The official deal between the NHL and its players' association was negotiated in 1976 and remained in place until a new agreement was reached in August 1981. A third CBA took effect in 1984 and a fourth in 1988, marking the last time an NHL labor deal was reached without any contentious moments. By the time the fifth deal was due to be negotiated, in September 1991, Bob Goodenow had replaced the controversial Alan Eagleson as the head of the union.

Goodenow immediately changed the tone of the relations between the two sides, which had always been rather civil when Eagleson, who was later convicted of fraud and embezzlement in connection with his dealings as both a player agent and simultaneously as the head of the players union, and former NHL president John Ziegler ran the show. The two had a very chummy relationship and generally decided among themselves what was best for the game of hockey, making it rather simple to arrive at collective bargaining agreements.

The new union boss took a very different and aggressive approach to things in his first opportunity to iron out a deal in 1991. Goodenow agreed to continue playing the 1991-92 season under the expired deal as a new one was worked on, but called a players strike on April 1, 1992, to protest the stalled talks.

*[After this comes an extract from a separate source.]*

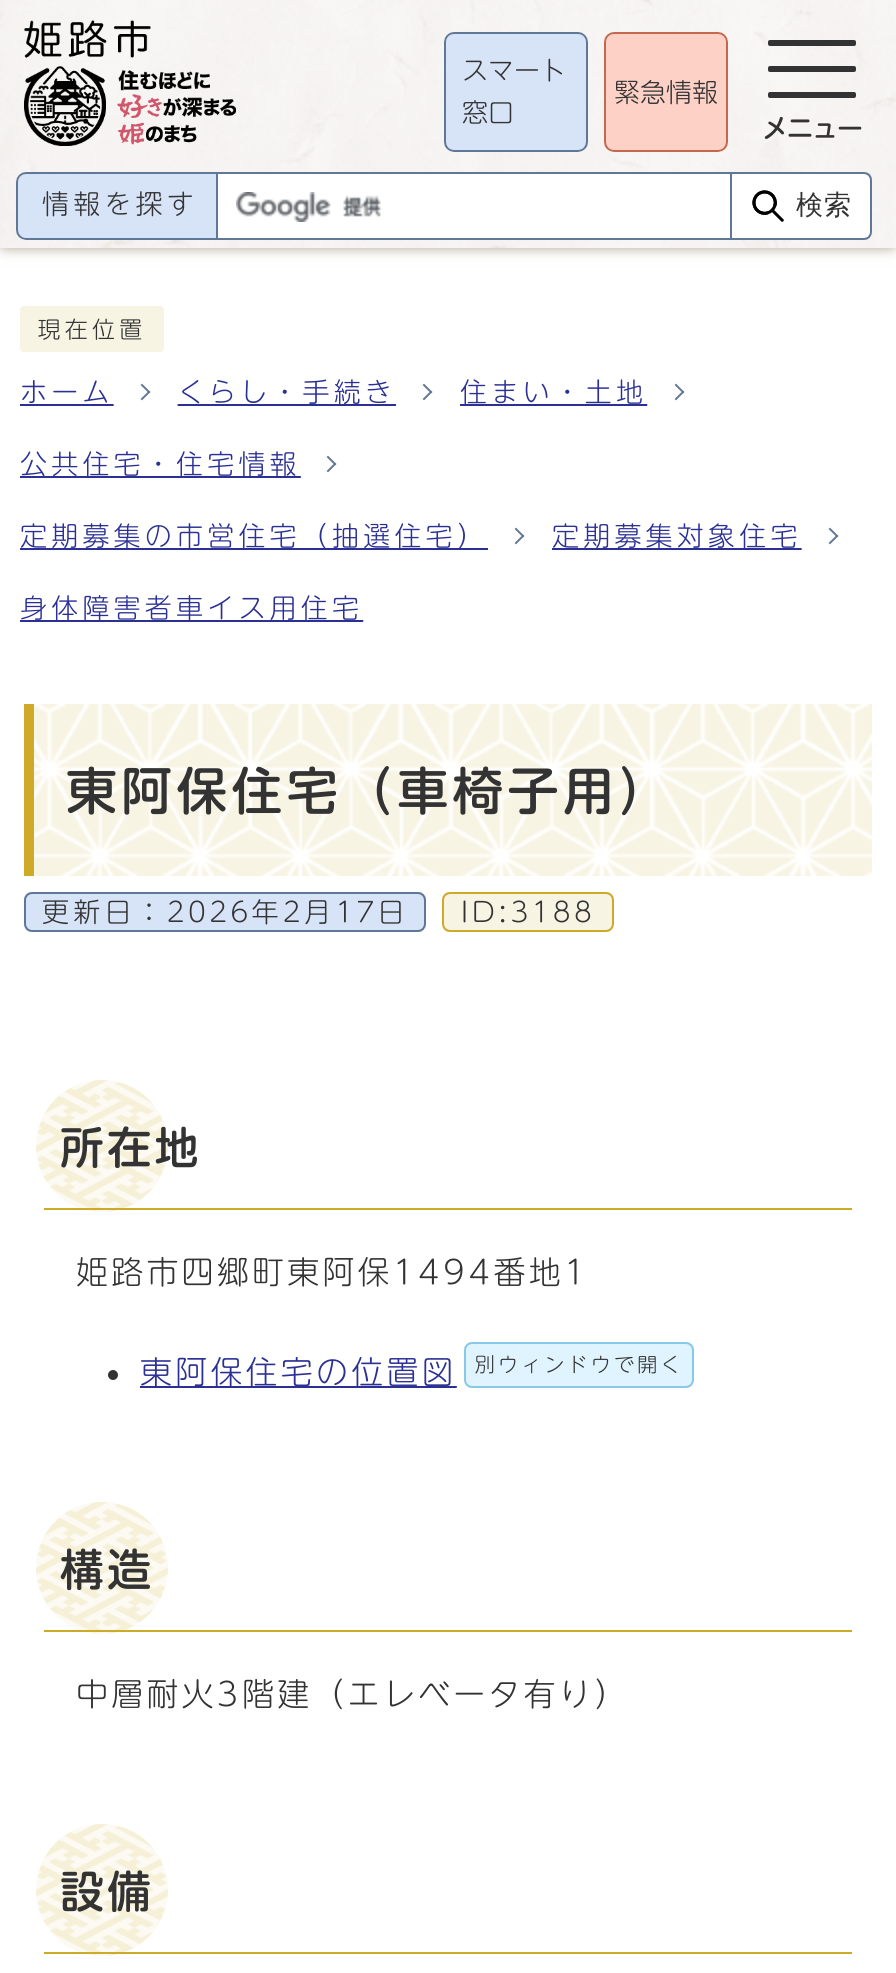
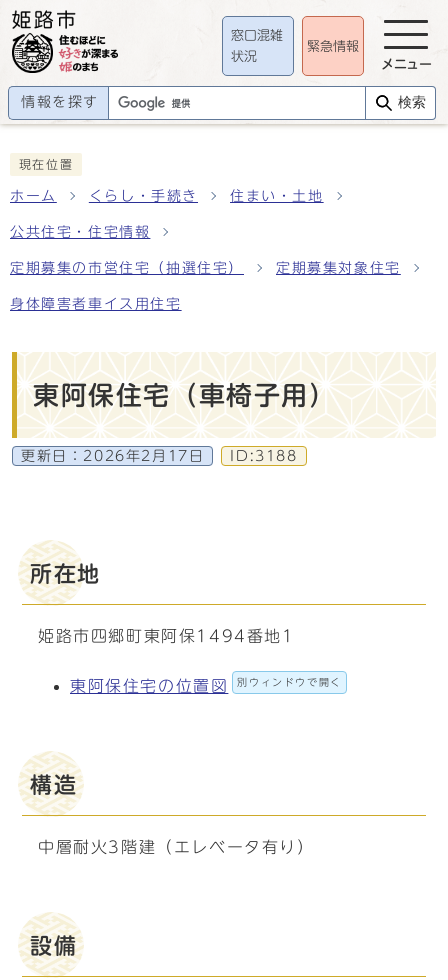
- スマート
+ 窓口混雑

- 窓口
+ 状況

That walkout lasted only a week as the two sides came to terms, saving the end of the season and the playoffs, but it resulted in the dismissal of Ziegler by the league's board of governors.

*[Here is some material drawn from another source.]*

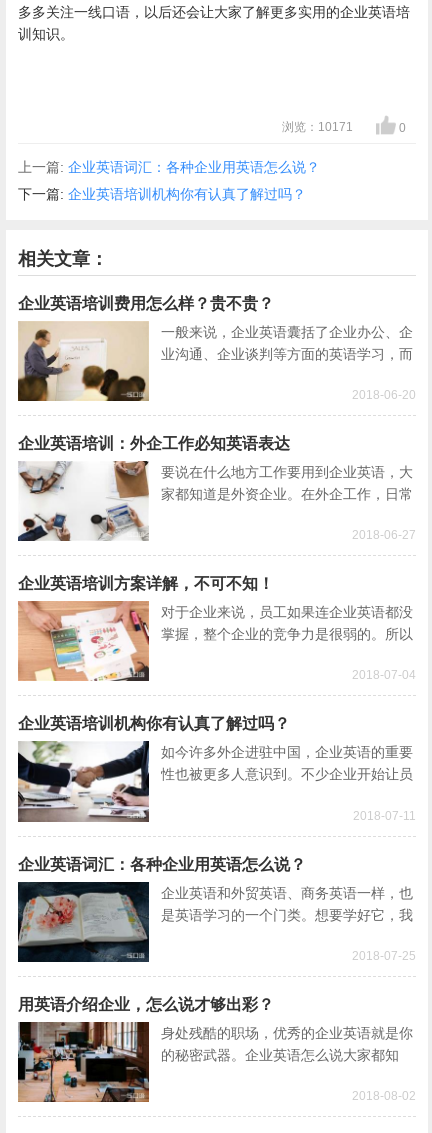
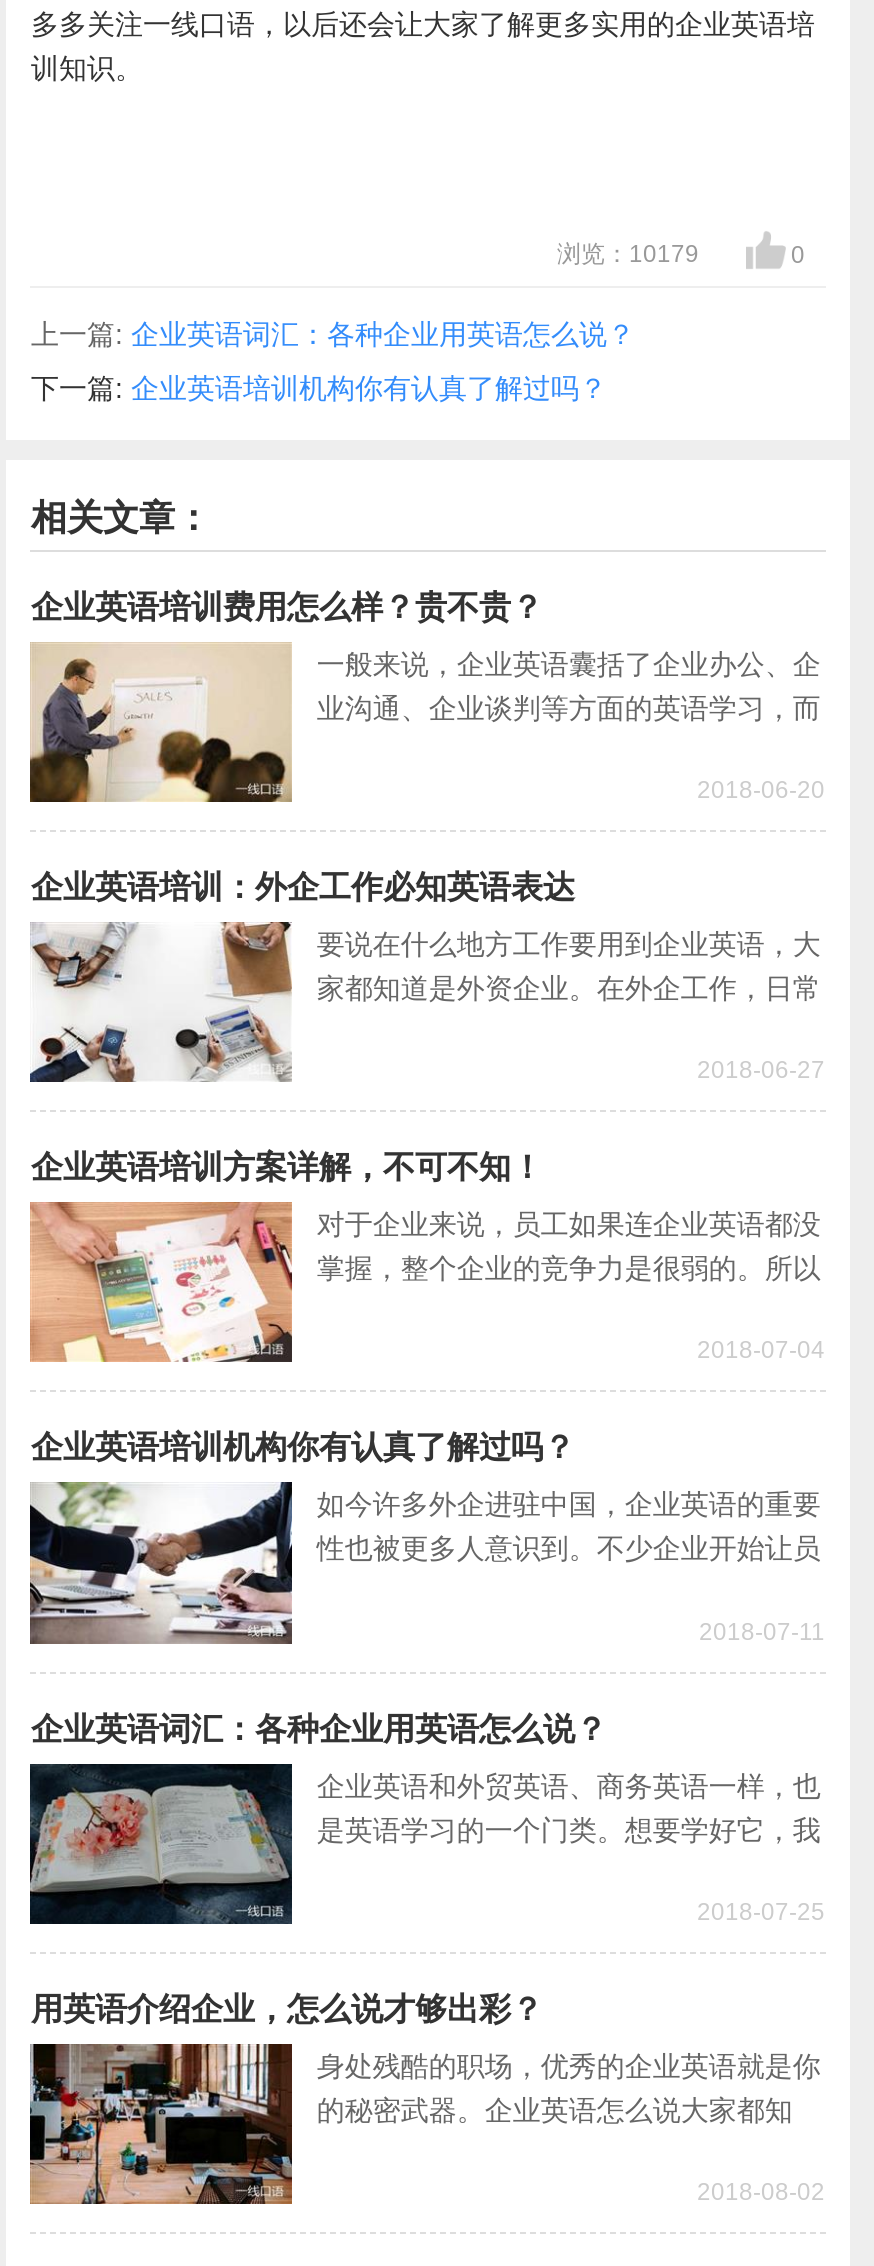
- 浏览：10171
+ 浏览：10179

The new CBA lasted until September 1993, and again Goodenow and new NHL commissioner Gary Bettman, who took office in Februrary of that year, agreed to let the season continue while they bargained for a new deal. But after 12 months of fruitless talks, the owners locked out the players in September 1994, an action which lasted until the following January and forced the reduction of the season to just 48 games.

The deal included several features which the owners presumed would help curtail the dramatic rise in salaries. Among them was the ability to prevent players from becoming unrestricted free agents until age 31, limits on entry-level contracts and the provision for teams to walk away from decisions of independent arbitrators. That CBA has been extended twice in order to accommodate the NHL's participation in the Olympics of 1998 and 2002, but it has not had the intended effect for owners.

In fact, during the life of the current agreement, average player salaries have tripled to about $1.8 million a year from about $750,000. Players salaries account for nearly 75 percent of the league's $2 billion in annual revenues.